### Task description
Reproduce exactly the lines below, starting with the line that contains "[520,766,585,778] cscope +" and ending with the last line of the records, both included, and nothing else.

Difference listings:
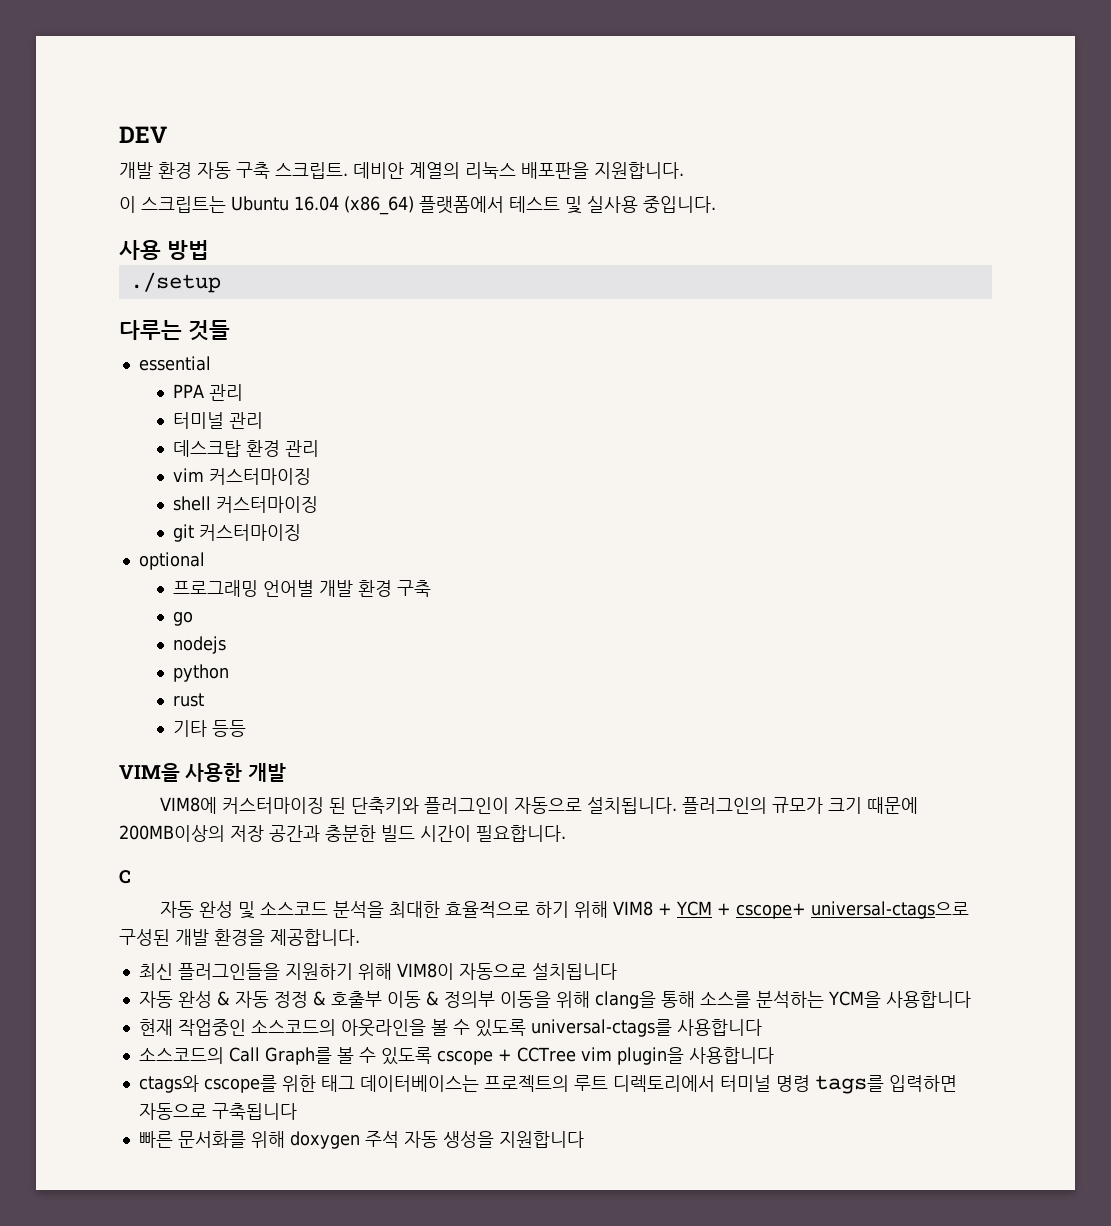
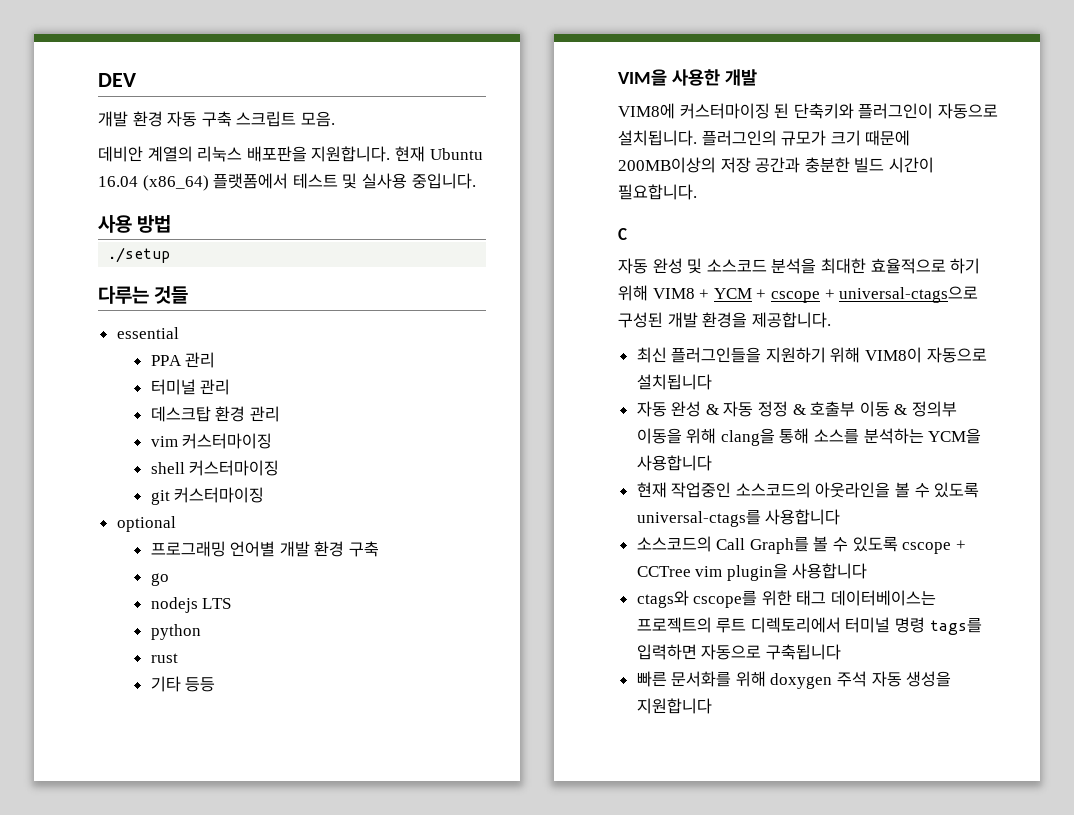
[275,162,348,179] 스크립트. -> [236,111,335,127] 스크립트 모음. //
[119,196,226,213] // 이 스크립트는 -> [394,146,425,162] 현재
(226, 645) none -> [202,598,232,609] LTS
[735,903,806,919] cscope+ -> [770,289,835,303] cscope +

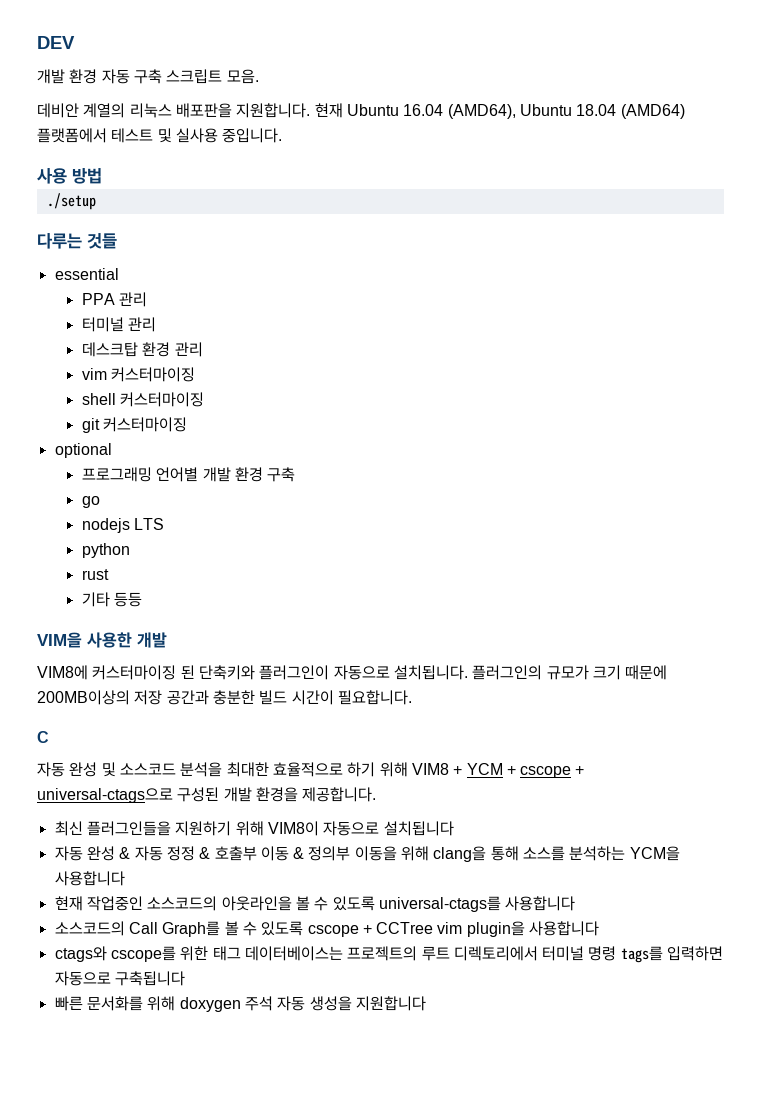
[142,175,209,191] (x86_64) -> [447,104,685,119] (AMD64), Ubuntu 18.04 (AMD64)

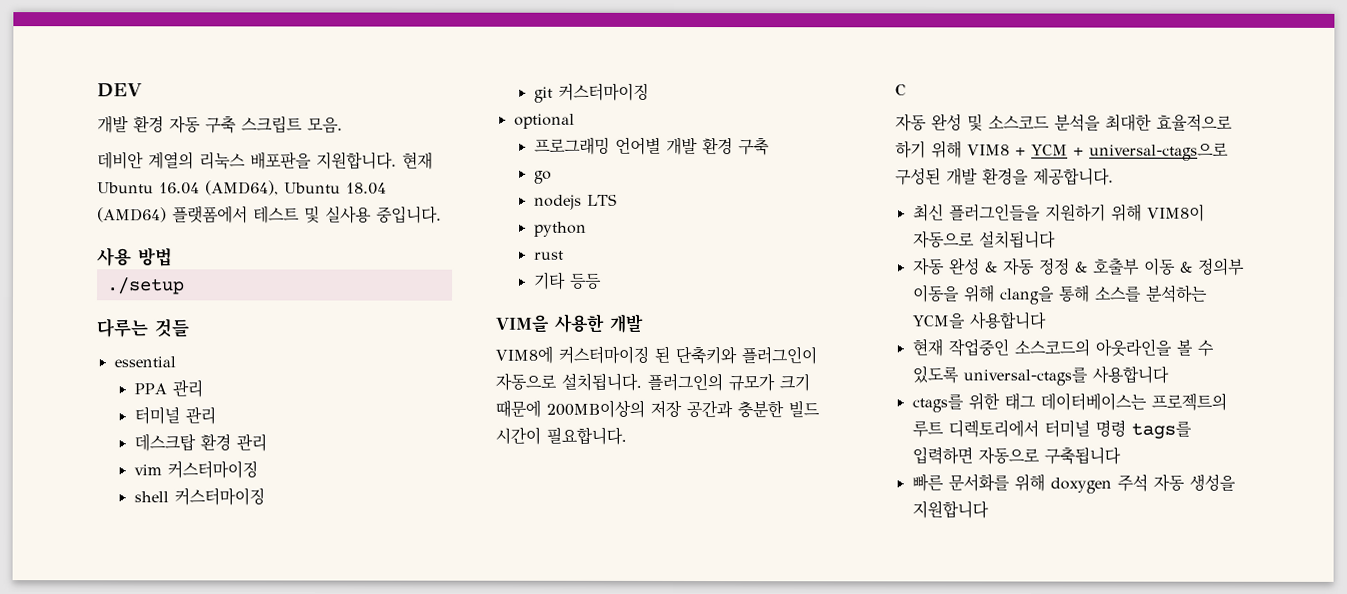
[520,766,585,778] cscope + -> (1084, 151) none
[54,921,600,937] [54,946,176,962] 소스코드의 Call Graph를 볼 수 있도록 cscope + CCTree vim plugin을 사용합니다 // ctags와 cscope를 -> [911,394,964,413] ctags를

### Response to this task
[520,766,585,778] cscope + -> (1084, 151) none
[54,921,600,937] [54,946,176,962] 소스코드의 Call Graph를 볼 수 있도록 cscope + CCTree vim plugin을 사용합니다 // ctags와 cscope를 -> [911,394,964,413] ctags를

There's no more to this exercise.